While on his hiatus Haig was approached by Quentin Tarantino about appearing in his eventual Oscar winning classic “Pulp Fiction”. Haig turned down the opportunity (the role eventually went to Ving Rhames) but it would not be the last time Haig and Tarantino were connected. Haig eventually made his return to the big screen courtesy of Tarantino in “Jackie Brown” playing a judge that was specifically written into the movie for Haig. This officially sparked a return for Haig although it would be another six years before he hit the big screen again. This time however he did so with his biggest contribution to cinema playing the infamous clown Captain Spaulding in Rob Zombie’s “House of 1000 Corpses” in 2003. The character would go on to become one of the most iconic modern horror movie characters and established Haig as a certified genre icon himself as well as begin a long-lasting partnership and friendship with Zombie. The following year Haig teamed with Tarantino again with a role in “Kill Bill: Volume 2” and reprised his Captain Spaulding character in Zombie’s 2005 sequel “The Devil’s Rejects” and the 2009 animated feature “The Haunted World of El Superbeasto”, also by Zombie. From there Haig enjoyed a successful 2000s run of horror films including Zombie’s 2007 “Halloween” remake, “Night of the Living Dead 3D”, “Brotherhood of Blood” and others.
Haig stayed busy going into the 2010s continuing to appear as a horror regular with roles in “Creature”, Rob Zombie’s “The Lords of Salem”, “Hatchet III”, “Devil in My Ride”, “Bone Tomahawk”, “Death House” and more.

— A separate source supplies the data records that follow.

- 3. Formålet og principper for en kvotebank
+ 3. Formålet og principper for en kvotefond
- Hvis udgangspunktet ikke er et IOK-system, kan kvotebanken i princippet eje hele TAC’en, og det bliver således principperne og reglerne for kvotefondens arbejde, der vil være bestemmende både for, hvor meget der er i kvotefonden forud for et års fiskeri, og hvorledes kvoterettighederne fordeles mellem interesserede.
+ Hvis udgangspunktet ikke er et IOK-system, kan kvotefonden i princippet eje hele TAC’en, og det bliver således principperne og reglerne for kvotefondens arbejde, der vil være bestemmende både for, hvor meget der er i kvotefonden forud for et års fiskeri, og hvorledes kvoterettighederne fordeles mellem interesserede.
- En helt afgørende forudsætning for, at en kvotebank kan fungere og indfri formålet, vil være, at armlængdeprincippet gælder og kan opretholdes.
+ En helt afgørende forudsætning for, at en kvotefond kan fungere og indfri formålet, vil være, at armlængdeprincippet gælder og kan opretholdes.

He remained a hard-working genre regular well into the current decade, but his declining health began to show as the years progressed. Haig was set to appear as Captain Spaulding one final time in Rob Zombie’s 2019 sequel “3 From Hell”, but his poor health forced Zombie to re-write the movie relegating Haig’s scenes to a short but sweet cameo of sorts to conclude Spaulding’s story at the start of the film. It won’t be Haig’s last role however. He is slated to appear in the 2020 film “Hanukkah” as well as the soon-to-be-released “Abruptio”.

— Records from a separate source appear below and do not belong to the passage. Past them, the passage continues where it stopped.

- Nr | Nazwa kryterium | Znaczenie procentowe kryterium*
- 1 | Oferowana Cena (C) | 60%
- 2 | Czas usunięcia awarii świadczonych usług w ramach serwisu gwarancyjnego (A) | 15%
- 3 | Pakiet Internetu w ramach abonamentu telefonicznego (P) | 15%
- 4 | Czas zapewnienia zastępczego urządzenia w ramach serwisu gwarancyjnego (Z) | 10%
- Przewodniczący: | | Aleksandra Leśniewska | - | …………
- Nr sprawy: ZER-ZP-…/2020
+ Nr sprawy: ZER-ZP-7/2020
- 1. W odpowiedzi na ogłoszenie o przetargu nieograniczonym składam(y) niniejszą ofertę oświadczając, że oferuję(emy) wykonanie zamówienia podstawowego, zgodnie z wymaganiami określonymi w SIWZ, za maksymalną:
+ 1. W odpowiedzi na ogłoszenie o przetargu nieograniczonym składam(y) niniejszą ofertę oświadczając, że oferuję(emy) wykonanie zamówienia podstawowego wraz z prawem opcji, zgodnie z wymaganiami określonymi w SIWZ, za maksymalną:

Sid Haig may not have the flashy filmography of a lot of other icons, but in the world of horror he was one of the best. His skills as an actor and his magnetic personality made him a favorite of numerous directors and a beloved actor in the eyes of his fans who often made trips to conventions to meet Haig in the flesh. While many expected his death due to his deteriorating health, it was nonetheless a heartbreaking turn of events especially so close to the theatrical run of “3 From Hell” which was released for a three-day viewing run mere days before his inevitable passing. Haig was a true legend whose choice of smaller films and frustration with type casting showed his commitment to exploring the true art of filmmaking and embracing the medium beyond the big budget formula. To some he will always be Captain Spaulding. To others he will be a character acting legend who will never be matched. But no matter how you remember Haig he will, in fact, always be remembered for his countless contributions to one of the most popular movie genres in the medium.